Elle est loin d’être la seule dans ce cas. De nombreux musiciens excellent dans des domaines qui, à première vue, n’ont pas grand-chose à voir avec leur passion : ils lisent mieux que leurs pairs et ont un vocabulaire plus étendu ; ils mémorisent plus vite les histoires qui leur sont racontées ; ils effectuent plus facilement des rotations mentales de figures géométriques ou des copies de dessins complexes. En moyenne, ils sont également plus intelligents que les non-musiciens – une différence qui augmente avec la durée et l’intensité de leur formation musicale. Pour la neuroscientifique Ewa Miendlarzewska, de l’université de Genève, et sa collègue Wiebke Trost, les conséquences de telles découvertes sont évidentes : « Il est clairement recommandé aux parents et aux éducateurs d’encourager l’apprentissage d’un instrument dans la petite enfance, car cela peut apporter des avantages tout au long de la vie. »

Toutefois, selon le psychologue canadien Glenn Schellenberg, beaucoup de ses collègues tirent des conclusions trop ambitieuses de leurs constatations. Prenons l’intelligence, par exemple : « Il est vrai que les musiciens ont souvent un QI plus élevé, concède-t-il. Mais la raison est que les enfants plus intelligents ont davantage tendance à prendre des cours de musique. » Schellenberg affirme qu’une grande partie des études actuelles ne permettent pas de se prononcer sur les causes et les effets, et que les données disponibles sont insuffisantes pour vanter les bienfaits des leçons de musique.

Comment trancher ? S’il est possible que de nombreuses questions restent sans réponse dans un avenir proche, certains points sont tout de même largement acceptés dans le monde scientifique. Par exemple, le fait qu’un entraînement intensif améliore les compétences exercées. Si vous jouez beaucoup au tennis, vous enverrez de moins en moins souvent la balle dans le filet ou hors du cours. Si vous vous lancez dans le jonglage, vous n’arriverez probablement pas à garder deux balles en l’air au début, mais à un moment donné, vous en manipulerez quatre ou cinq sans problème. De même, jouer d’un instrument entraîne la motricité fine et la coordination. Plusieurs études montrent en outre que les cours de musique améliorent la perception des différences de hauteur et de rythme.

Quand la musique façonne le cerveau

Une formation de ce type laisse-t-elle aussi des traces visibles dans la structure du cerveau ? La question a longtemps été controversée. Une étude réalisée en 2004 a fourni de premières indications en ce sens, même si elle ne portait pas sur la musique. Des neuroscientifiques rattachés aux universités de Ratisbonne et d’Iéna ont réparti au hasard 24 volontaires en deux groupes. Les membres du premier se sont entraînés à jongler avec trois balles pendant un trimestre, les autres participants formant le groupe témoin. Or chez les jongleurs, plusieurs régions cérébrales responsables de la coordination œil-main ont grossi pendant cette période.

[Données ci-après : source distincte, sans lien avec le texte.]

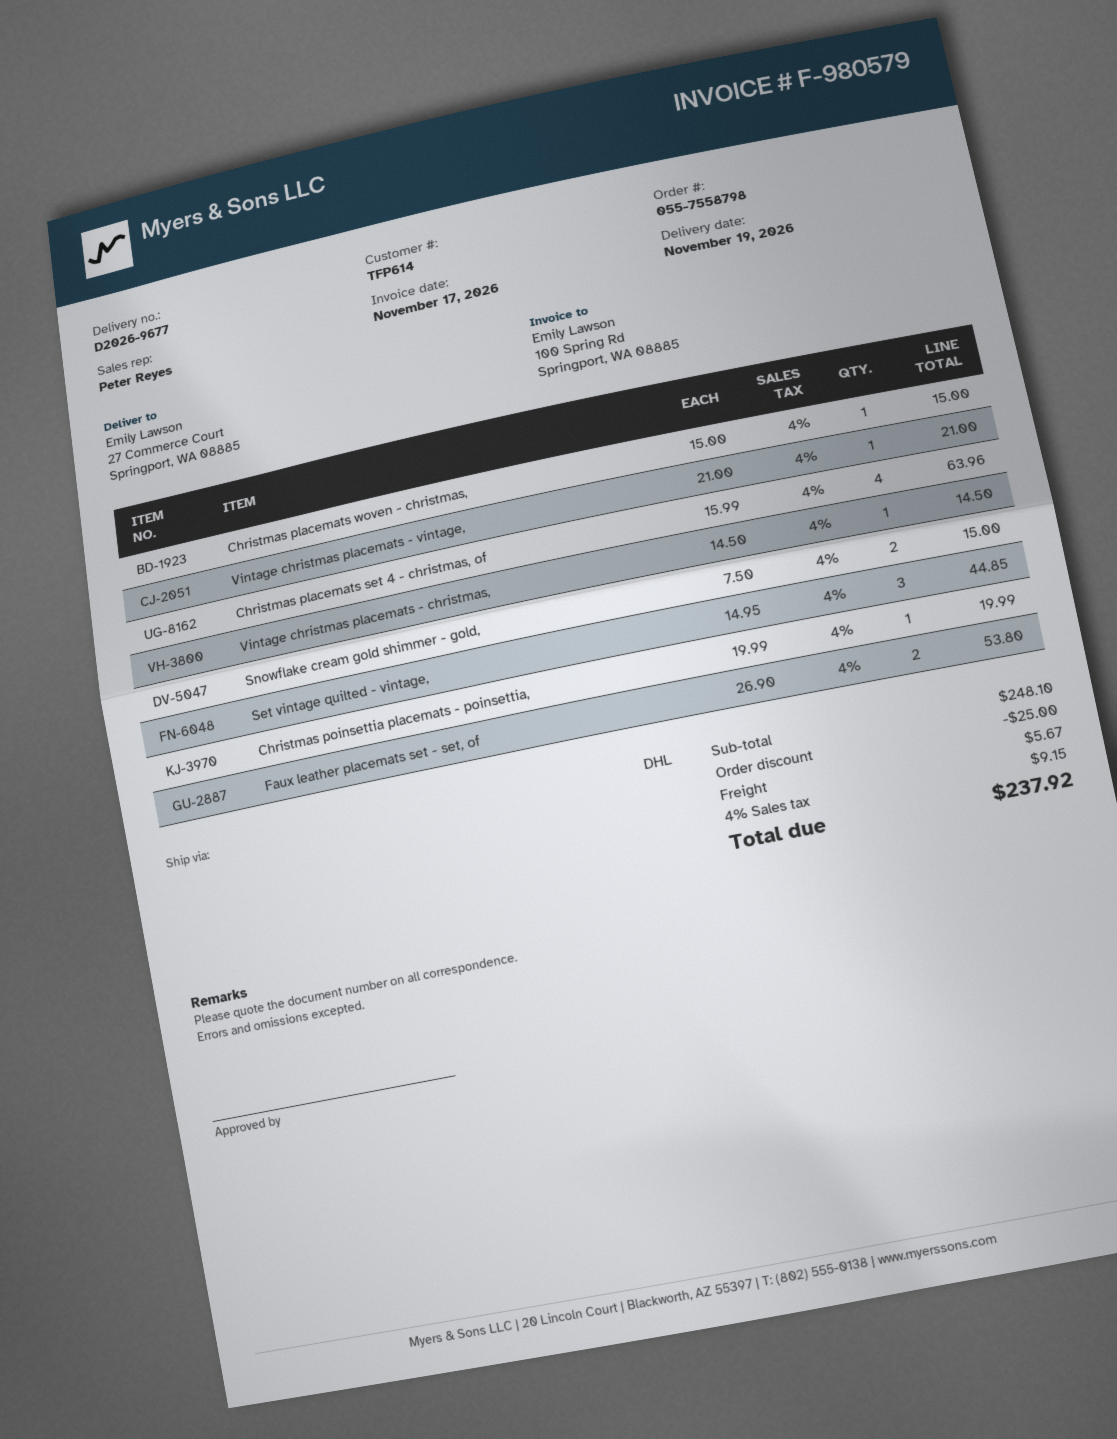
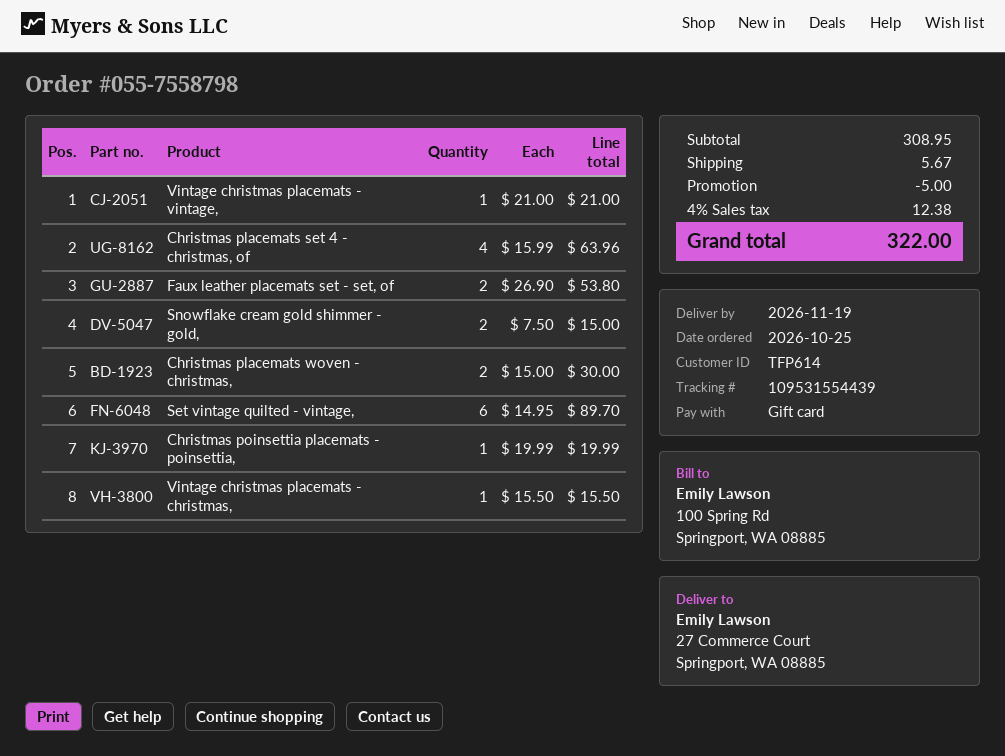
Christmas placemats woven - christmas,: 1 x 15.00 = 15.00 -> 2 x 15.00 = 30.00
Vintage christmas placemats - christmas,: 1 x 14.50 = 14.50 -> 1 x 15.50 = 15.50
Set vintage quilted - vintage,: 3 x 14.95 = 44.85 -> 6 x 14.95 = 89.70
subtotal: 248.10 -> 308.95
discount: 25.00 -> 5.00
tax: 4% = 9.15 -> 4% = 12.38
total: 237.92 -> 322.00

En parallèle, les chercheurs ont trouvé des preuves que des changements similaires se produisent dans le cerveau des musiciens. C’est un de leur collègue, le psychologue et neuroscientifique Stefan Kölsch, qui a servi de « cobaye » . Kölsch est lui-même violoniste de talent. « À l’époque, il n’avait pas eu l’occasion de jouer de la musique depuis un certain temps », se souvient Christian Gaser, qui dirige le groupe de cartographie structurelle du cerveau, à l’université d’Iéna, et a participé à l’étude sur la jonglerie. « Nous avons réussi à le convaincre de s’y remettre une à deux heures par jour pendant trois mois. Nous avons alors constaté que la taille de son cortex moteur augmentait, en particulier dans l’hémisphère droit du cerveau. » Cette zone du cortex est chargée de contrôler les mouvements de la main gauche. Elle est donc particulièrement importante pour les violonistes, car c’est avec cette main qu’ils imposent la hauteur des notes en appuyant sur les cordes.